• **The task**
Range to reproduce from the entries below: the line with "BERNSTEIN OHRHÄNGE: 1", the line with "total: 6808.65 -> 5900.83", and every line in between. Give them exactly and give nothing else.

(Records from a dataset)
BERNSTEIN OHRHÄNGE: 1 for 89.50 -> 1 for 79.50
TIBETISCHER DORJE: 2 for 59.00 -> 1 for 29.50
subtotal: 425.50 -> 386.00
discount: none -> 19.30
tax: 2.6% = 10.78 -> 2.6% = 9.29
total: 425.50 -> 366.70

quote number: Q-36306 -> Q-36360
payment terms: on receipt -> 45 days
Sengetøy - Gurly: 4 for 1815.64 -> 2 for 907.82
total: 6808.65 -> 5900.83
---
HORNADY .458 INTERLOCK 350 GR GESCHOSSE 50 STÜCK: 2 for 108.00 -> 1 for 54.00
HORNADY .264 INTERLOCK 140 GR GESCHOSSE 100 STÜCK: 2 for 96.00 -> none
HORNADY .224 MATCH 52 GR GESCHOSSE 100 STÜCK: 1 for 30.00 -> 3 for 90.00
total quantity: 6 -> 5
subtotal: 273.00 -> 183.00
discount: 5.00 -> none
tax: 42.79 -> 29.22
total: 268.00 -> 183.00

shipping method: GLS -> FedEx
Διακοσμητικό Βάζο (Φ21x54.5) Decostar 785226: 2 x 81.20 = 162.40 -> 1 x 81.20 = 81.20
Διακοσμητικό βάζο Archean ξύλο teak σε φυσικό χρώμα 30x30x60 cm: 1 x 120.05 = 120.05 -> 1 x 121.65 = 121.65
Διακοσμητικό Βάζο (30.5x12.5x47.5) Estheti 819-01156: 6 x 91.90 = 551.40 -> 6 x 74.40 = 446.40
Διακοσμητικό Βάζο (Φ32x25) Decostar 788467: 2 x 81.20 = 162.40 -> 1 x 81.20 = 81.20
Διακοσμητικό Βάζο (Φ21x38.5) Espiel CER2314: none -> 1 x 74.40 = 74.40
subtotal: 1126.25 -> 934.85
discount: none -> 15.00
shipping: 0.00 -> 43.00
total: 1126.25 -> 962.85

• **Answer to this exercise**
BERNSTEIN OHRHÄNGE: 1 for 89.50 -> 1 for 79.50
TIBETISCHER DORJE: 2 for 59.00 -> 1 for 29.50
subtotal: 425.50 -> 386.00
discount: none -> 19.30
tax: 2.6% = 10.78 -> 2.6% = 9.29
total: 425.50 -> 366.70

quote number: Q-36306 -> Q-36360
payment terms: on receipt -> 45 days
Sengetøy - Gurly: 4 for 1815.64 -> 2 for 907.82
total: 6808.65 -> 5900.83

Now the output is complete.